Dabei erfasst eine Minikamera, die auf dem Brillengestell angebracht wird, Bilder im Sichtfeld des Trägers und überträgt sie an den Minicomputer, der auf einem der Bügel montiert ist. Der Rechner wandelt diese Daten dann in Lichtsignale um, die an die Elektroden gesendet werden, aus denen die Prothese besteht. Mit diesen Elektroden sollen dann die Zellen der Netzhaut stimuliert werden. Patienten könnten somit ein reproduziertes und vereinfachtes Schwarzweissbild sehen.
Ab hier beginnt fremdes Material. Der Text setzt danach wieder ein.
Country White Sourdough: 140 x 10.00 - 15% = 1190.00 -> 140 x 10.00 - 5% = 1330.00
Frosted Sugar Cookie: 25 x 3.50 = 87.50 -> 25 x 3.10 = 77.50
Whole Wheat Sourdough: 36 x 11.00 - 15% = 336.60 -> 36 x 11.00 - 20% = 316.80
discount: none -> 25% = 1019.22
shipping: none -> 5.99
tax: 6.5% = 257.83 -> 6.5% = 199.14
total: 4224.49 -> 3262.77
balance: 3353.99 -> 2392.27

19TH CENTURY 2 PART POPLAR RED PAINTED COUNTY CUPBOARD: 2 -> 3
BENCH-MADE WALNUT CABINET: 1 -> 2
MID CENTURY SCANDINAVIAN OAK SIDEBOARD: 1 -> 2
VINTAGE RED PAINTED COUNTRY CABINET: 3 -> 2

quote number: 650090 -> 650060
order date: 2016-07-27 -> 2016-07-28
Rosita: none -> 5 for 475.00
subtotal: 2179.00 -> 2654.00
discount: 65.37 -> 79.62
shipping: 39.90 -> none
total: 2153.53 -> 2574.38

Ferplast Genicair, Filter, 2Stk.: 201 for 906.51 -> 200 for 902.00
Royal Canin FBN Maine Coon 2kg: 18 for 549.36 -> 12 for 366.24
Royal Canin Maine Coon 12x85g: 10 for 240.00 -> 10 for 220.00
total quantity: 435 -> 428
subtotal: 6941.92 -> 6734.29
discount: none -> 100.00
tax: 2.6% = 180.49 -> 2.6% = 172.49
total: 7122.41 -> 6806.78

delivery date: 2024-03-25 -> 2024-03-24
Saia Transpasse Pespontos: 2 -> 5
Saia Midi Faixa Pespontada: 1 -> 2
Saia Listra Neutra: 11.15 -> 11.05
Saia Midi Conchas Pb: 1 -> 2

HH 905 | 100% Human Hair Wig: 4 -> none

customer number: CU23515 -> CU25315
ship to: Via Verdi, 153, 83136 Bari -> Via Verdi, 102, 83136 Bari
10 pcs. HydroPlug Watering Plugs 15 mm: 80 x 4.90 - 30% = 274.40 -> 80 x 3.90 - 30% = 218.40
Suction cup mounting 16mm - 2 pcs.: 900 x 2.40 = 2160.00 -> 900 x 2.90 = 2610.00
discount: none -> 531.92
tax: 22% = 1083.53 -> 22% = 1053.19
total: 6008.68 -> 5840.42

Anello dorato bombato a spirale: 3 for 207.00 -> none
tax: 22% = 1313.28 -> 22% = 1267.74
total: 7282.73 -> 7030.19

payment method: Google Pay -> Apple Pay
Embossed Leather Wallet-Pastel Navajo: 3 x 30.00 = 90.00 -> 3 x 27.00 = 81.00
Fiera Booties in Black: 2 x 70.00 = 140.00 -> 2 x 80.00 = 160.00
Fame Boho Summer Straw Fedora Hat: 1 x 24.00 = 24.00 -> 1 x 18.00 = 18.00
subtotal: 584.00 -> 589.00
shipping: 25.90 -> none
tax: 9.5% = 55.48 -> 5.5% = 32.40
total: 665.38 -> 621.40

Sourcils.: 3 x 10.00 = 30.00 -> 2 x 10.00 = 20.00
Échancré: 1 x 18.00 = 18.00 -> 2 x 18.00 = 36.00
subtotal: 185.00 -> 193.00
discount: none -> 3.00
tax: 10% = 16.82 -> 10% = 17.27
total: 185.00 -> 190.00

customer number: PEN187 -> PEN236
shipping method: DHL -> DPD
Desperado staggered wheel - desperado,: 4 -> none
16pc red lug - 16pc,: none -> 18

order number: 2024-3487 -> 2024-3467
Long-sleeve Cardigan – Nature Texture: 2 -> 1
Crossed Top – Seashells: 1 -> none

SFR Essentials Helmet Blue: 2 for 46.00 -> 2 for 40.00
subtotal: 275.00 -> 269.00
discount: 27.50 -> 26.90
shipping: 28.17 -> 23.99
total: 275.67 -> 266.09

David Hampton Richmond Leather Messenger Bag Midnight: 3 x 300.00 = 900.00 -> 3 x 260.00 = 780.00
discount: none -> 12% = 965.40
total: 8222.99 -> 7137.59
Tests an Patienten noch nicht möglich

Doch das Forscherteam der ETH Lausanne hat ein Problem: Ihre Technologie wurde bisher noch nicht am Menschen getestet. Um zu diesem letzten Schritt übergehen zu können, müssten sich die Wissenschaftler der Ergebnisse komplett sicher sein. «Im Moment dürfen wir unser Gerät nicht bei Patienten implantieren, denn medizinische Zertifizierungen brauchen Zeit», gibt Ghezzi zu bedenken. «Doch wir haben eine Methode entwickelt, mit welcher das Testen trotzdem möglich ist, eine Art Abkürzung also», fügt er an.
Sein Team nutzte virtuelle Realität, um das zu imitieren, was Patienten mit der Netzhautprothese sehen würden. Ihre Ergebnisse haben sie derweil im Wissenschaftsmagazin «Communication Materials» veröffentlicht

Gesichtsfeld und Auflösung überprüft

Um herauszufinden, ob das Netzhautimplantat für die Wahrnehmung des künstlich Gesehenen überhaupt tauglich ist, wollten die Forschenden prüfen, ob Gesichtsfeld und Auflösung dafür das richtige Mass haben. Konkret ist die derzeitige Prothese mit 10’500 Elektroden ausgestattet, die je einen Lichtpunkt erzeugen. «Wir mussten herausfinden, ob diese Anzahl ausreichend oder übertrieben ist», kommentiert Ghezzi. Denn es sei wichtig, hier das richtige Mittelmass zu finden, damit das Bild nicht unklar werde, betont er. «Der Patient muss in der Lage sein, zwei nahe beieinander liegende Punkte zu unterscheiden, ohne sie zu vermischen. Gleichzeitig müssen ausreichend Punkte angeboten werden, um eine akzeptable Auflösung des Bildes zu erzielen», erklärt der Professor.
Ob das Implantat brauchbare Informationen liefern kann, mussten die Forscher mit Simulationen herausfinden
Quelle: Alain Herzog/EPFL
Die Wissenschaftler mussten somit prüfen, ob jede Elektrode der Prothese auch wirklich einen Lichtpunkt erzeugt. «Wir wollten sicherstellen, dass nicht zwei Elektroden denselben Teil der Netzhaut stimulierten. Deshalb führten wir elektrophysiologische Tests durch, bei welchen die Aktivität der retinalen Ganglienzellen aufzeichnet wurde», berichtet Ghezzi weiter. Offenbar mit Erfolg: «Das Ergebnis war erfreulich und bestätigte, dass jede Elektrode einen anderen Teil der Netzhaut aktiviert», so das Fazit des Forschers.

Einsatz von virtueller Realität

Aber wie konnte das Forscherteam herausfinden, ob die Auflösung von 10’500 Lichtpunkten passt? Um diese Frage zu beantworten, rekonstruierten die Wissenschaftler mit Hilfe von virtueller Realität das, was ein Patient mit der Prothese wahrnimmt. «Diese Simulationen haben gezeigt, dass die Anzahl der Lichtpunkte und damit auch die Anzahl der Elektroden Sinn macht. Eine höhere Anzahl würde für die Patienten hinsichtlich der Auflösung keine Verbesserung bringen», meinte Ghezzi.
Die Wissenschaftler führten auch Experimente mit der gleichen Auflösung durch, bei welchen jedoch der Winkel des Gesichtsfelds verändert wurde. «Wir begannen bei 5 Grad und öffneten bis zu 45 Grad. Der Sättigungspunkt war bei etwa 35 Grad erreicht. Darüber hinaus blieb die Leistung des Objekts stabil», so Ghezzi. Alle diese Experimente bestätigten den Forschern, dass die Leistungsfähigkeit des Geräts nicht verbessert werden müsse und es für klinische Tests bereit sei.